Regimental historian L.N. Chapin, 34th New York (1862, 1902)
31 August 2022
Louis Nathan Chapin was a young printer before the war, survived combat at Antietam in September 1862, was commissioned 2nd Lieutenant in December 1862, and mustered out with his Company in June 1863. He was a life-long newspaperman and publisher after the war.
He wrote and published a history of his regiment, the 34th New York Infantry – the Herkimer Regiment – in about 1903 on the occasion of the dedication of the monument to his regiment on the battlefield at Antietam.
His photograph here is from that volume, which is online from the Internet Archive.
21K milestone
30 August 2022
I’ve been spending more time than I used to with each soldier I enter into the database, so it’s taken almost two years to add the last thousand.
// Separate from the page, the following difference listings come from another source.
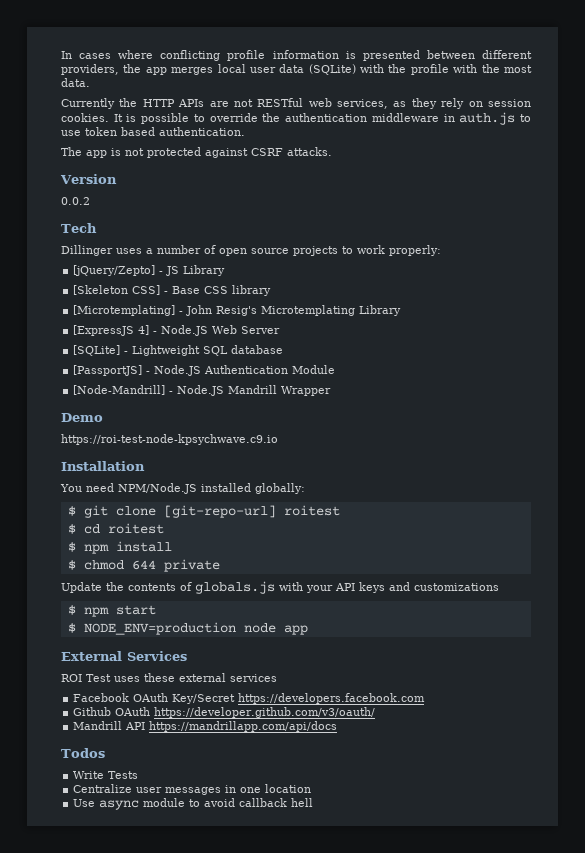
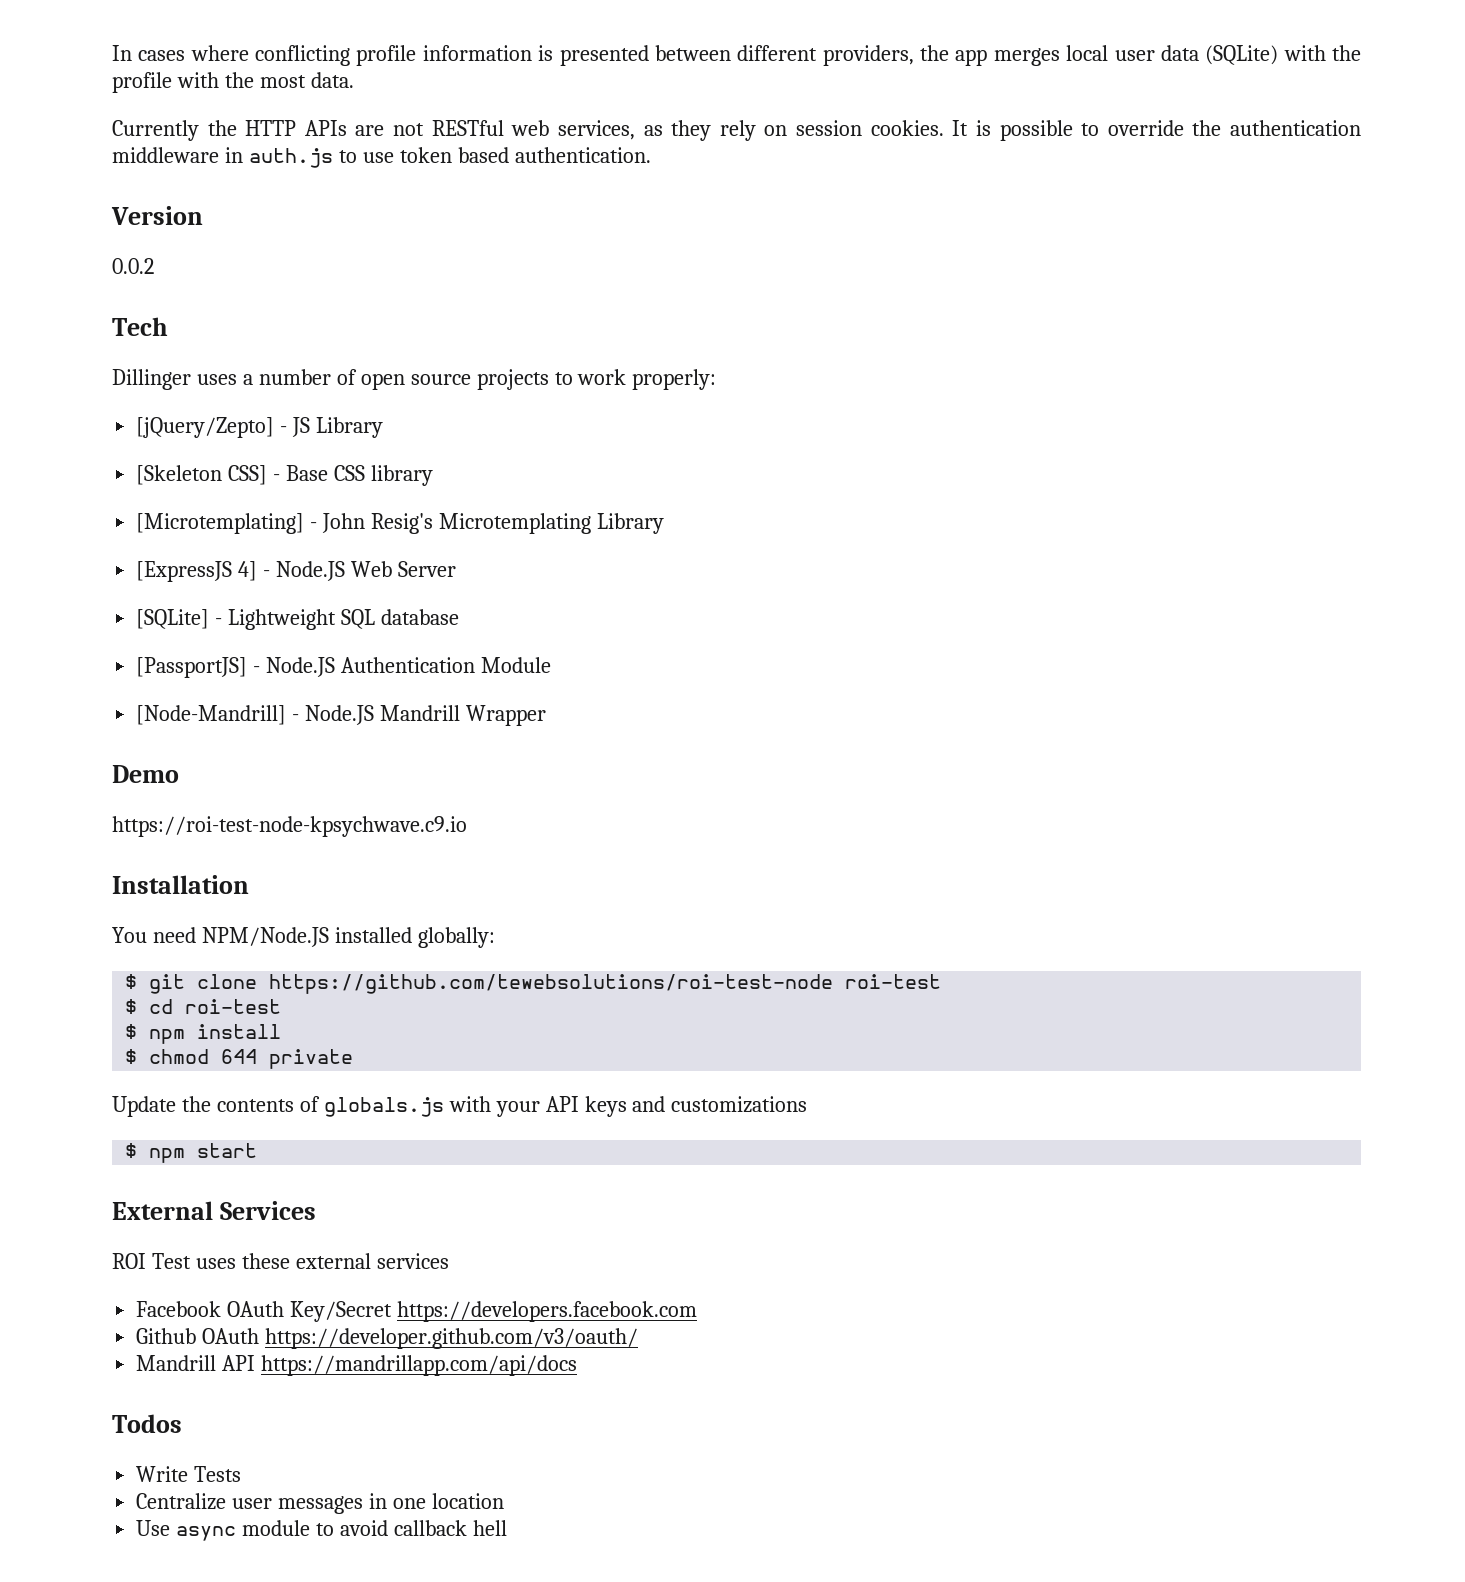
- The app is not protected against CSRF attacks.
- $ git clone [git-repo-url] roitest
+ $ git clone https://github.com/tewebsolutions/roi-test-node roi-test
- $ cd roitest
+ $ cd roi-test
- $ NODE_ENV=production node app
There are now just over 21,000 people-pages on Antietam on the Web.
The latest additions are from the 5th Alabama Infantry, who suffered more than 150 casualties in Maryland, notably at Turner’s Gap on South Mountain on 14 September 1862, where most of three Companies were killed or captured.
Explosion of the steamer Senator #2 (1864)
29 August 2022
Sharpsburg veteran Private Sanford A Walker of the 5th Alabama Infantry was returning from a furlough home in October 1864 aboard the steamboat Senator #2, on the Alabama River, when her boiler exploded. He drowned attempting to swim away from the burning vessel.
The first clipping is from the Richmond Sentinel of 26 October 1864, which is online from the Library of Virginia. The second is from an unknown newspaper of 3 November 1864 shared to Sanford’s Find-a-grave memorial by Mo Baxter and Dave Gates.